As pessoas que sentem na pele o abandono podem desenvolver sentimentos de tristeza, raiva, agressividade, solidão e rejeição, emoções que podem afetar a saúde mental e bem-estar geral, levando a problemas como depressão que é conhecida como o mal do século disputando com a ansiedade, baixa autoestima e comportamentos autodestrutivos que afastam as pessoas. O impacto pode ser ainda mais significativo quando falamos das crianças em lares desajustados, prejudicando seu senso de identidade, habilidades sociais e capacidade de formar relacionamentos saudáveis no futuro.

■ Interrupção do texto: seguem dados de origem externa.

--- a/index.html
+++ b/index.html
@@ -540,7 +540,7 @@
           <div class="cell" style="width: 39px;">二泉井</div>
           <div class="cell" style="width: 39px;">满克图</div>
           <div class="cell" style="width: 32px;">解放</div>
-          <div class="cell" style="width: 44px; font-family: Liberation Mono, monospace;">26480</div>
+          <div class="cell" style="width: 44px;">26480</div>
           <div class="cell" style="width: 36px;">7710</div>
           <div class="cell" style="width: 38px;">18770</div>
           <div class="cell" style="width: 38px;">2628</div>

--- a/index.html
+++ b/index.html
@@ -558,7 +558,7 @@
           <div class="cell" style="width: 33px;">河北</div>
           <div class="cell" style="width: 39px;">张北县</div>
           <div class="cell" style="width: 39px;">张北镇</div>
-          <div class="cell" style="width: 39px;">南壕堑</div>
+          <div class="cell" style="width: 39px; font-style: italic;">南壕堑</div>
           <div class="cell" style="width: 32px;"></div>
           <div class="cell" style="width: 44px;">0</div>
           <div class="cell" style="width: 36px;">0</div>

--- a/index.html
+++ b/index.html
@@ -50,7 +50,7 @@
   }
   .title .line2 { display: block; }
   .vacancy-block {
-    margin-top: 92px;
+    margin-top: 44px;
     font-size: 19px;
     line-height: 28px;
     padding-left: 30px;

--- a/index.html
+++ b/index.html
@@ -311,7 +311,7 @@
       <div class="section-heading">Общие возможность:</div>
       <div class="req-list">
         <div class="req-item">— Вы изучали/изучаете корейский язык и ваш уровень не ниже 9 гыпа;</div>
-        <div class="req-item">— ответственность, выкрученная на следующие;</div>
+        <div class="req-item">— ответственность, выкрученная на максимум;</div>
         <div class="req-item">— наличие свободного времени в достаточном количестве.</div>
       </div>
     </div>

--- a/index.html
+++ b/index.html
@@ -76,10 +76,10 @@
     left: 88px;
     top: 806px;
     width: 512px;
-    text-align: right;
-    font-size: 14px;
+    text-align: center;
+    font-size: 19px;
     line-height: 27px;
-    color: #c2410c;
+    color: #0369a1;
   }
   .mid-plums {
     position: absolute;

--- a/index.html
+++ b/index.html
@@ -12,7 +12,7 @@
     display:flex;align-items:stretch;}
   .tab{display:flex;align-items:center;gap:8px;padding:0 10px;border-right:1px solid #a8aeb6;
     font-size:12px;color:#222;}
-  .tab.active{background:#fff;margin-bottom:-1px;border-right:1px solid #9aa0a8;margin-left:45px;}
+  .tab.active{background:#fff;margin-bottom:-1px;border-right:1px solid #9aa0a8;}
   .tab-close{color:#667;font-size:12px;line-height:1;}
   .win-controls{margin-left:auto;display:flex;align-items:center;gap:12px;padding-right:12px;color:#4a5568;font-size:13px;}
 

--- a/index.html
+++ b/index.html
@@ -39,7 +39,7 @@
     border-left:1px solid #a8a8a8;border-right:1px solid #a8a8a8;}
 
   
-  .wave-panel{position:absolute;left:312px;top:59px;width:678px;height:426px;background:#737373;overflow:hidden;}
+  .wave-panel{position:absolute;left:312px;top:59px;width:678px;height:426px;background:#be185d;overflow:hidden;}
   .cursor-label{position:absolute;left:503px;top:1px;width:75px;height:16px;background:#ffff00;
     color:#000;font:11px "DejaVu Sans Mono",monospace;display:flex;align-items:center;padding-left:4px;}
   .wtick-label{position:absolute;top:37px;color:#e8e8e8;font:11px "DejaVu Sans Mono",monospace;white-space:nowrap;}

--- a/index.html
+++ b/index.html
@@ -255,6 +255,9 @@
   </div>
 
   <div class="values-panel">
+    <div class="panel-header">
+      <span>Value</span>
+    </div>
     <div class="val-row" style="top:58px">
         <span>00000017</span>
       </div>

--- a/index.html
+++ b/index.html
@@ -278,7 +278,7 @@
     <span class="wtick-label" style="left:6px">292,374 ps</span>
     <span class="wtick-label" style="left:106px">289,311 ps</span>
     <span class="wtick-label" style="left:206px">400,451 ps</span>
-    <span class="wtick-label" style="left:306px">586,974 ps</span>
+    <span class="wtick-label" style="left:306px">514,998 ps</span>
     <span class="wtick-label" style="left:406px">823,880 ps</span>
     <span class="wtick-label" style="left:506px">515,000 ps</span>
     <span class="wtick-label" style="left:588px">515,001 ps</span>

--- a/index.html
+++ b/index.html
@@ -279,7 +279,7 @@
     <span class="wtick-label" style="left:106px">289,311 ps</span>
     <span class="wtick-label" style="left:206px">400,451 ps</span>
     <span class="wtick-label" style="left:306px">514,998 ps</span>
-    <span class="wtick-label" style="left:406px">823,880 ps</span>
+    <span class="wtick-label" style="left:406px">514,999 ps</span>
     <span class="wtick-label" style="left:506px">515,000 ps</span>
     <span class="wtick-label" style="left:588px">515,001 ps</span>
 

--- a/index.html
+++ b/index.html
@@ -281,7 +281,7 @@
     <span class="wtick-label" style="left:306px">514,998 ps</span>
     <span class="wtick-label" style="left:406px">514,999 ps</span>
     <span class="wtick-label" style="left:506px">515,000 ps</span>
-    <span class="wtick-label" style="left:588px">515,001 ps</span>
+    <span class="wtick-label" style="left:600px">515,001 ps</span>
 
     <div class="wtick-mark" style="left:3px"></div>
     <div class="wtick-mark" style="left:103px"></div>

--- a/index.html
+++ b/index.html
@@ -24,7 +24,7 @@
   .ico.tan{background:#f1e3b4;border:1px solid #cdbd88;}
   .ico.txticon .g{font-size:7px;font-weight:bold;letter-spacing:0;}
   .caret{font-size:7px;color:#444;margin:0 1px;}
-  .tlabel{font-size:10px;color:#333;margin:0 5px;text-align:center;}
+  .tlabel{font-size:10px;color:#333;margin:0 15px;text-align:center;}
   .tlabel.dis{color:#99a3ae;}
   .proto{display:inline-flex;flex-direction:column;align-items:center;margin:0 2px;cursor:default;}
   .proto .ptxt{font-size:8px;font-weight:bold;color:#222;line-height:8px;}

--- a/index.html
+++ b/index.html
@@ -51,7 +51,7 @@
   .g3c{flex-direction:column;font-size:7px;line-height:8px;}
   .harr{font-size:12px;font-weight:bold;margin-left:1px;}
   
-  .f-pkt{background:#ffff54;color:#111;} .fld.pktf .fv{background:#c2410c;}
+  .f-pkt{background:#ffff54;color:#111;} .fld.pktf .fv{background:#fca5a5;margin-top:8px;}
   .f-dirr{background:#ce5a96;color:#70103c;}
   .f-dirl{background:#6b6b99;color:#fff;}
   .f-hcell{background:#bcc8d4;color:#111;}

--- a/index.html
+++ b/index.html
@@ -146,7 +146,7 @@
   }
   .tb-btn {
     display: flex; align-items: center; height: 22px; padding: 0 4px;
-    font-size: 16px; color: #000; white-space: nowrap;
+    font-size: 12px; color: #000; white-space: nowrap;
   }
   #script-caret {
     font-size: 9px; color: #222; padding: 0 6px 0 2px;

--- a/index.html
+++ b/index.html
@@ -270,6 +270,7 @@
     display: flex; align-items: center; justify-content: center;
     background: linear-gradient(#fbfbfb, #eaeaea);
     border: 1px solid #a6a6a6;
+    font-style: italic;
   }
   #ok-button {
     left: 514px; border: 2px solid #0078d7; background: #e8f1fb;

É importante frisar que o abandono familiar não é uma situação inevitável. Existem diversos recursos e apoio disponíveis para aqueles que estão enfrentando o problema em casa, existem organizações municipais principalmente que oferecem assistência para famílias em situações de crise, bem como acompanhamento psicológico gratuito. Além disso, é de suma
importância que a sociedade em geral tenha consciência do impacto do abandono e trabalhe para criar um ambiente onde a importância do vínculo familiar e do apoio emocional seja valorizada e que todos dentro do lar sejam ouvidos, que não desvalorizem a voz e a expressão da criança principalmente.
Portanto, é preciso combater essa realidade dentro de diversas famílias, oferecendo suporte, educação e recursos adequados, principalmente para as mães solo que arcam com toda a carga emocional sozinhas, somente com uma grande rede de apoio podemos ajudar a construir um futuro acolhedor para todos.